俺は、できちゃった婚で家庭を持ちました。前に何度もお話しているのでおわかりでしょうが、子供は授かりものであると思っています。娘からは、幼い頃に、もう一生分の親孝行をしてもらいました。そのかわいい盛りを奪われた、母親の気持ちはいかばかりだったことでしょう。そう考えると、森口遥子のサイコクラッシュぶりも無理はないと思う。



普通に見れば、被害者と加害者。どちらが悪いかは、一目瞭然。しかし、この映画には、その奥にあるダークゾーンに注目して欲しいのです。母親としての情念、無念の思い、慈しみの深い世界を。


一体誰が悪いのか。誰が正しくて、誰が間違っているのか。観客も、混乱します。映画館を出てから、しばらくして考え込む…。そこが大事。本作は、よく咀嚼して、ゆっくりと消化しましょう。女性のみなさんは、自分自身の答えが出るまで、考えてみて下さい。男はバカだから、たぶん永遠に理解できないテーマだと思うから。



蝉は、地上に出てから七日間で寿命を終えるという。しかし、八日目を生きた蝉がいたら?その蝉は幸福か不幸か?映画の中に重要なセリフが出てきます。みんなで考えましょう。俺も考えます。


愛という字は、受ける心と書きます。そして心こそが、愛の中心。理屈じゃない。モラルという言葉で単純にくくれるものじゃない。そういう不可解な部分を、人間はみな持っているのです。



相手がどんな状態であろうと、受け入れてあげる。それが愛。愛が流れれば、愛情が注がれる。伝われば愛し合うことになり、伝わらなければ、ただの身勝手な自己愛に終わってしまう。


幸せな時間は、ほんの一時かもしれない。だけど、永遠に心に残るもの。それは、愛というものが本来、永遠のものであるから。俺は、そんな風に思います。





【鑑賞メモ】
鑑賞日:5月10日(火) 劇場:ワーナーマイカル県央 12:55の回 観客:約20人

半分くらいが、ジイさんでした。
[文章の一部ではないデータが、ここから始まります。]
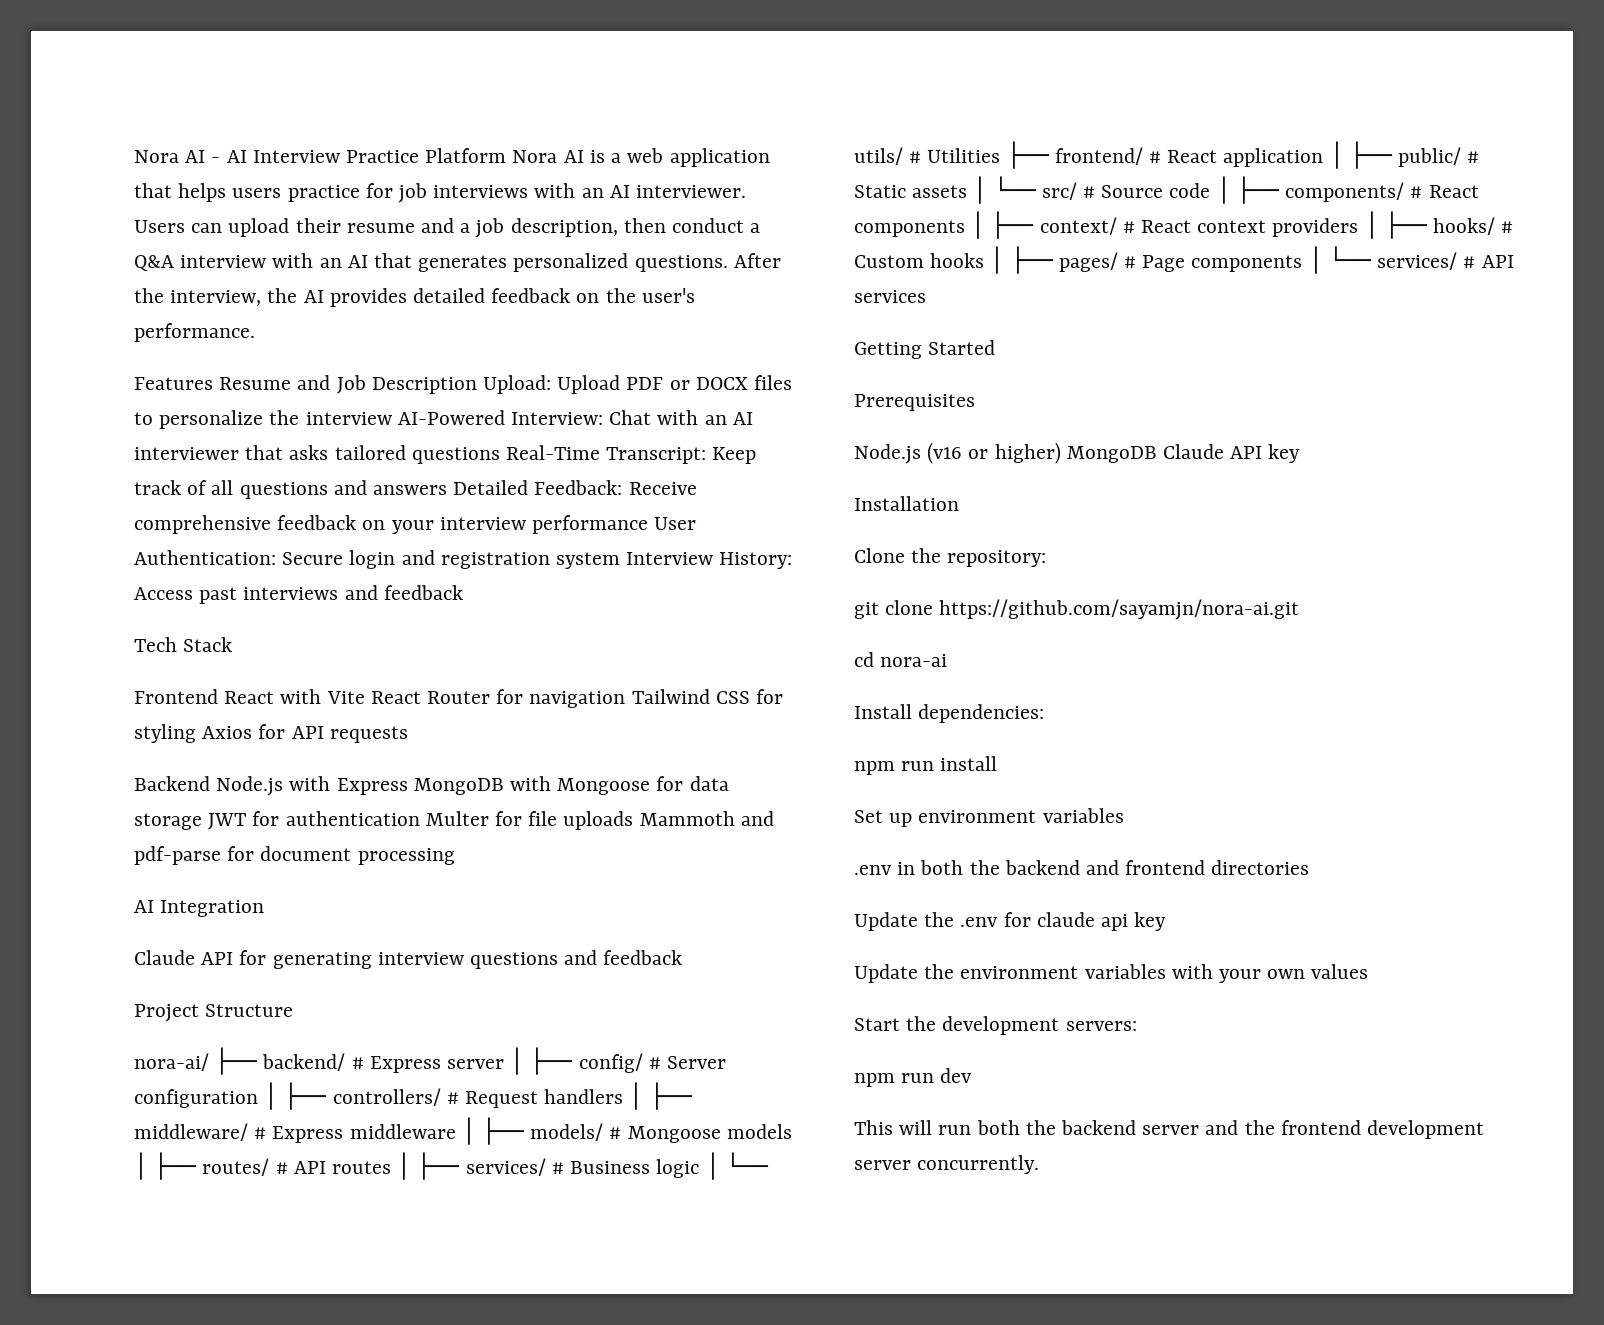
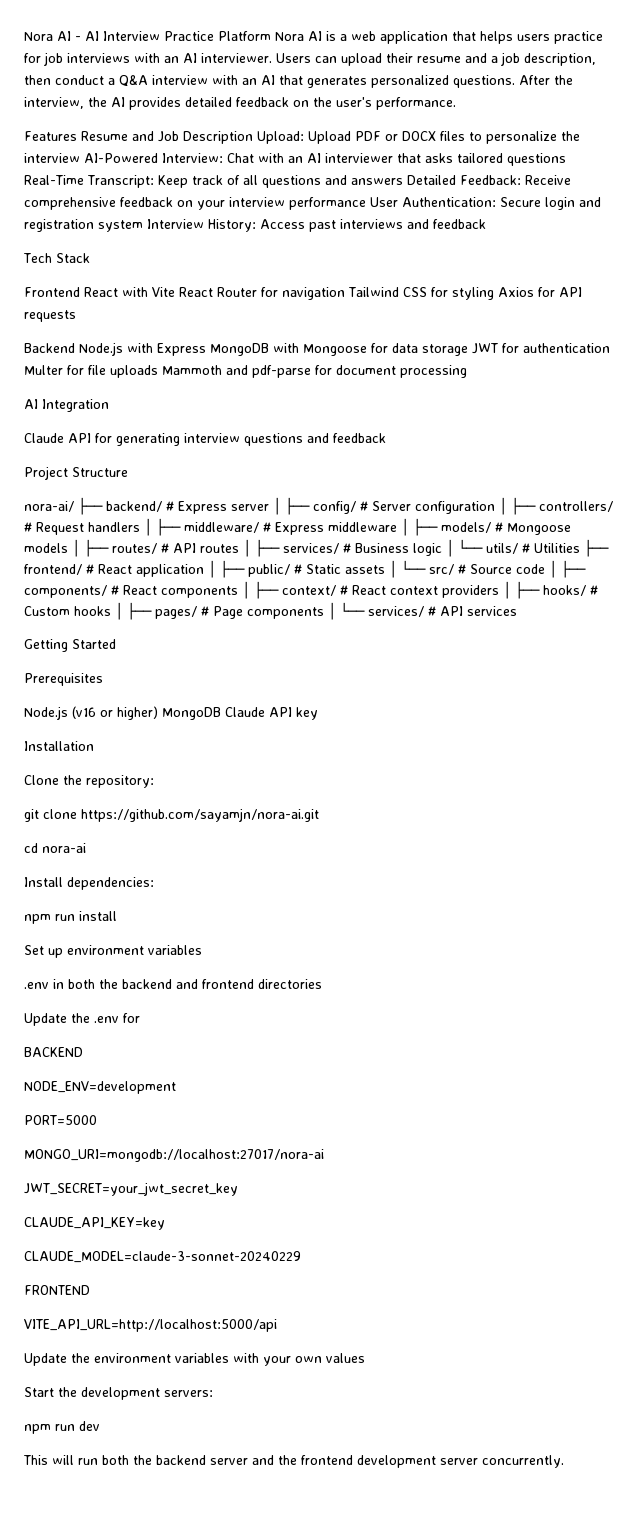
- Update the .env for claude api key
+ Update the .env for
+ BACKEND
+ NODE_ENV=development
+ PORT=5000
+ MONGO_URI=mongodb://localhost:27017/nora-ai
+ JWT_SECRET=your_jwt_secret_key
+ CLAUDE_API_KEY=key
+ CLAUDE_MODEL=claude-3-sonnet-20240229
+ FRONTEND
+ VITE_API_URL=http://localhost:5000/api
だから変な期待しちゃいけませんって…あ、俺もそっちの仲間?


【上映時間とワンポイント】

2時間27分。中島美嘉の歌うエンディングテーマも、しっかり聴きましょう。いい歌ですね~。


【オススメ類似作品】


「氷点」 (1966年大映)

監督:山本薩夫、原作:三浦綾子、出演:若尾文子。本作を見て、真っ先に思い出したのはコレです。娘を殺した犯人の娘を、被害者の母親が育ててしまう物語。何も知らずに…。


「長い散歩」 (2006年キネティック)

監督・原案:奥田瑛二、出演:緒形拳。他人の子供を、ジイさんが連れまわす映画。目的は、母親の虐待から守るためだった。楽しい旅が始まったが、次第に追い詰められて…。


「アイ・アム・サム」 (2001年アメリカ)

監督:ジェシー・ネルソン、出演:ショーン・ペン。唯一の家族である父親から引き離され、毎晩のように家に帰ろうとするダコタ・ファニング嬢がとってもかわいくて素敵でした。ケーキを持っていったショーン・ペンが転倒する場面は爆笑。いい転び方ですなあ。